**EXERCISE BRIEF:** The string "chart" appears in some lines of the entries that follow; copy each such line.

**RECORDS SHOWN:**
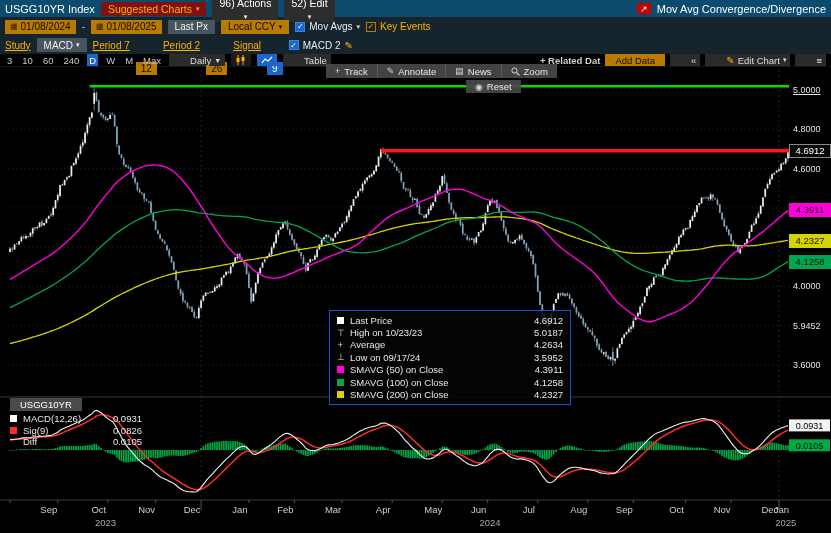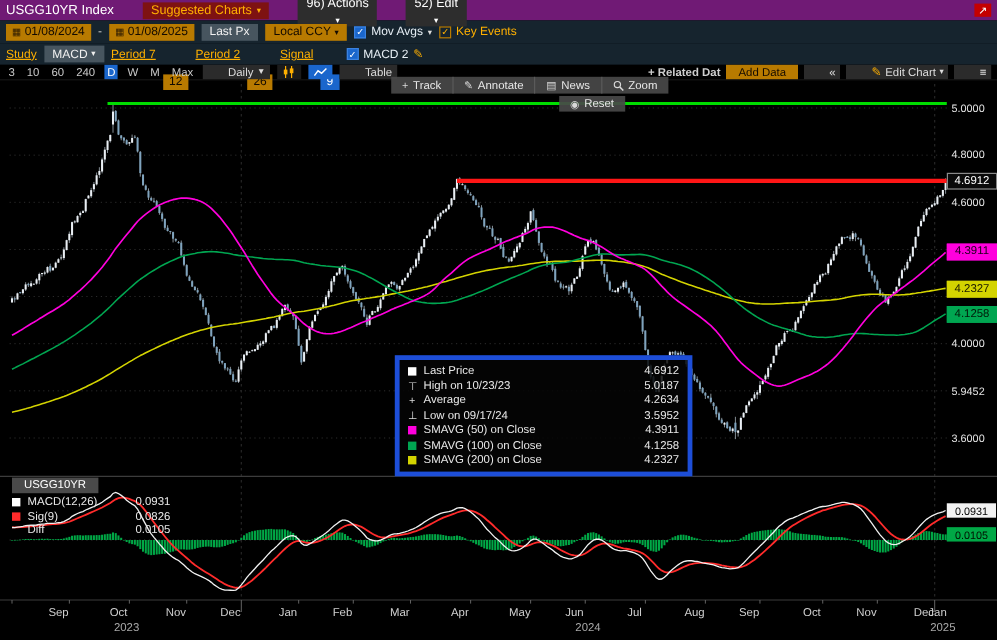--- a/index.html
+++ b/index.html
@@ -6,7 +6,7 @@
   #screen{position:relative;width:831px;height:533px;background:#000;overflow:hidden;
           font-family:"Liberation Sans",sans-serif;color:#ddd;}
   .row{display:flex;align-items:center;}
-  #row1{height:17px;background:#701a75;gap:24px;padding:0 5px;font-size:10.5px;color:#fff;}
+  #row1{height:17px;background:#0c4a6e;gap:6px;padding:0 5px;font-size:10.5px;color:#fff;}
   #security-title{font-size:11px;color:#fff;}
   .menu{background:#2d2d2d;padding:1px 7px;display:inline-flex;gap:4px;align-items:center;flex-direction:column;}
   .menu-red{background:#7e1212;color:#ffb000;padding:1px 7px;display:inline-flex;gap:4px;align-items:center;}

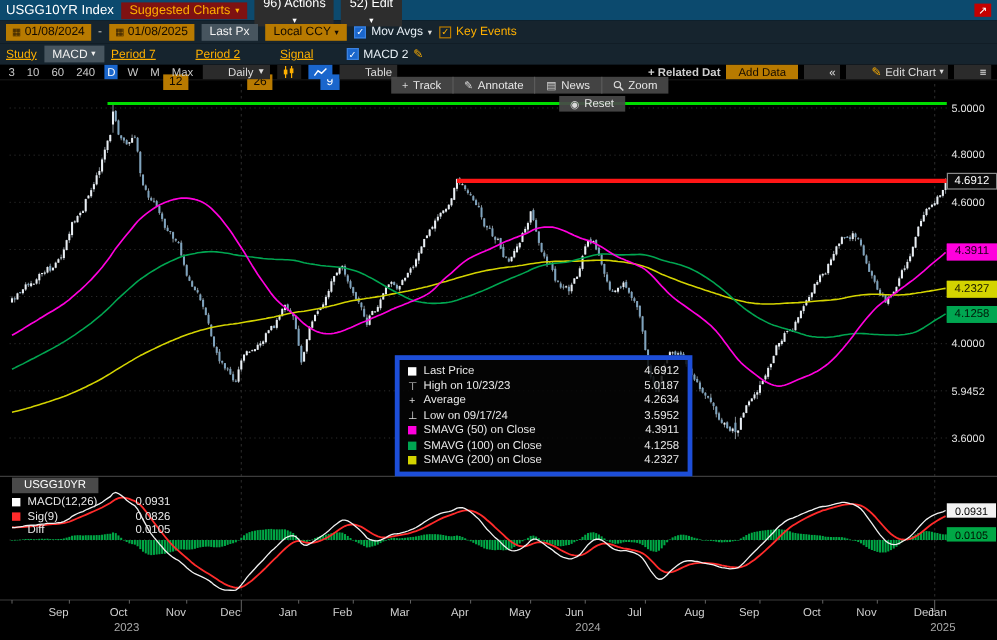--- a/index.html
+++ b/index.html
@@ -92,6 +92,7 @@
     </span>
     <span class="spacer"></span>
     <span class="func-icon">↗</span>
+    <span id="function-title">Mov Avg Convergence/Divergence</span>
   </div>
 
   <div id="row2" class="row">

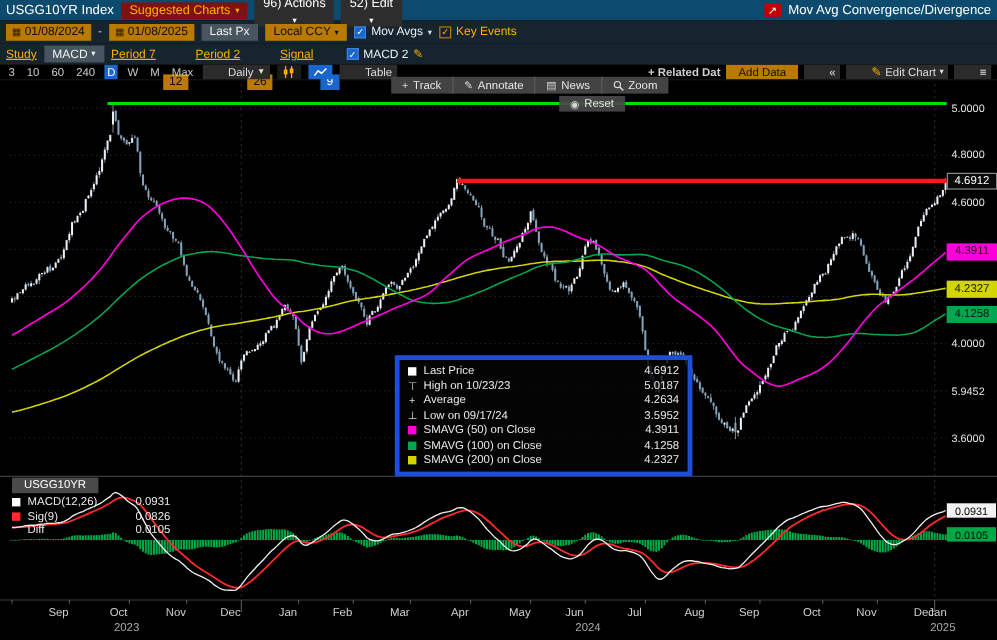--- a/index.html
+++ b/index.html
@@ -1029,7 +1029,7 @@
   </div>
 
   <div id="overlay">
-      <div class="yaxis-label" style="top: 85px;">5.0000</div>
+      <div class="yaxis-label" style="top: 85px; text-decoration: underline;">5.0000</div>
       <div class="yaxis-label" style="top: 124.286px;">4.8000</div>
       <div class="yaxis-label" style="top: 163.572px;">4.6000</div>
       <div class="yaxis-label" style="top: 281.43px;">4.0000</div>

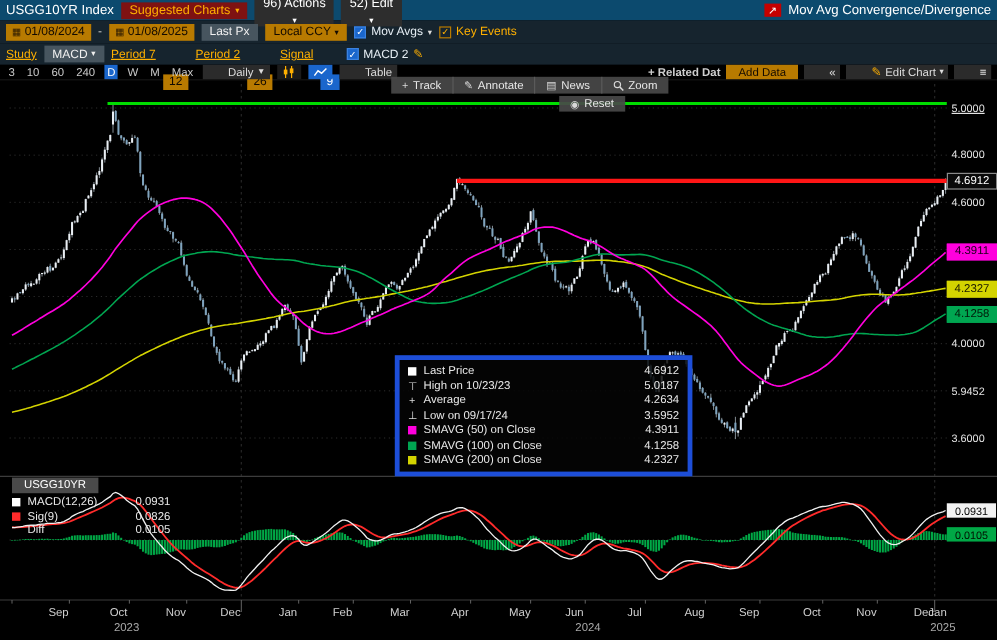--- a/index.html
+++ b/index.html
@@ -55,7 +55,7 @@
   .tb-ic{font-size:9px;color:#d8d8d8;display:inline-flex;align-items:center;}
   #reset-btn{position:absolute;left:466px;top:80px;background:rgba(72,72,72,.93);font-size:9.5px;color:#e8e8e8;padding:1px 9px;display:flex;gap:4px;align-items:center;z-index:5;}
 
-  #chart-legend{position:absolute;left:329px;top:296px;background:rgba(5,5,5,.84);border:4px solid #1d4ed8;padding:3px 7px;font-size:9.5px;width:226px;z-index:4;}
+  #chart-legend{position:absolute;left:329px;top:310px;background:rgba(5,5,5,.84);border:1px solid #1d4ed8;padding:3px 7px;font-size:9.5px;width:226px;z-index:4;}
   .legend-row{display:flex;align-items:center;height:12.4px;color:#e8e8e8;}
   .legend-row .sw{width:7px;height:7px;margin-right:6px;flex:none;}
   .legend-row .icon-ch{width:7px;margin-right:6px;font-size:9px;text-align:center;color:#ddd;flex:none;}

==

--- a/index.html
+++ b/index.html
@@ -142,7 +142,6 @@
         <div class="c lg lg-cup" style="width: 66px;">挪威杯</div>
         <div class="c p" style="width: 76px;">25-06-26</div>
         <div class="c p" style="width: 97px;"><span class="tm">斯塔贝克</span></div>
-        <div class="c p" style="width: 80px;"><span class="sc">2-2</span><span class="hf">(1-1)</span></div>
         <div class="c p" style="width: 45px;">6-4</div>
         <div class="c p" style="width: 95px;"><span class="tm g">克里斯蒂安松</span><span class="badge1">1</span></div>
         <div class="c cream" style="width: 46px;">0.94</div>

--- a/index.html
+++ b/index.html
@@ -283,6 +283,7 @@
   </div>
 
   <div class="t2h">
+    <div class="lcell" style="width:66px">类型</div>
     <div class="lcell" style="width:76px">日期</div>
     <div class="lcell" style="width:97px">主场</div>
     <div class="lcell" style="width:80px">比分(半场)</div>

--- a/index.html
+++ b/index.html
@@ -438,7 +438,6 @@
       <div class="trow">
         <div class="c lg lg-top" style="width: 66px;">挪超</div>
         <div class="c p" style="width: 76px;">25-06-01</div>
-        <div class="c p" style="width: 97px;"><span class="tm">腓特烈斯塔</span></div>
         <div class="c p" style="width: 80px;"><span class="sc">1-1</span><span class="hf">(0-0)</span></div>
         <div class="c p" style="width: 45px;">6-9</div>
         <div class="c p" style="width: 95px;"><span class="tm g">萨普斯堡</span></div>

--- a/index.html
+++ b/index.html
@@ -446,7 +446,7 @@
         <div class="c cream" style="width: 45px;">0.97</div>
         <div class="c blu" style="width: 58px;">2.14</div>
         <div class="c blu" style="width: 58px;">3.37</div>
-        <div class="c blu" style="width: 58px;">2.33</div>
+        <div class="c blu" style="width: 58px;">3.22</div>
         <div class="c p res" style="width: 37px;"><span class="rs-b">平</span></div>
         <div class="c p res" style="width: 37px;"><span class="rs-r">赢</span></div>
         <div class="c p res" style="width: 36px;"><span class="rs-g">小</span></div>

**RESULT BELOW:**
-  #chart-legend{position:absolute;left:329px;top:296px;background:rgba(5,5,5,.84);border:4px solid #1d4ed8;padding:3px 7px;font-size:9.5px;width:226px;z-index:4;}
+  #chart-legend{position:absolute;left:329px;top:310px;background:rgba(5,5,5,.84);border:1px solid #1d4ed8;padding:3px 7px;font-size:9.5px;width:226px;z-index:4;}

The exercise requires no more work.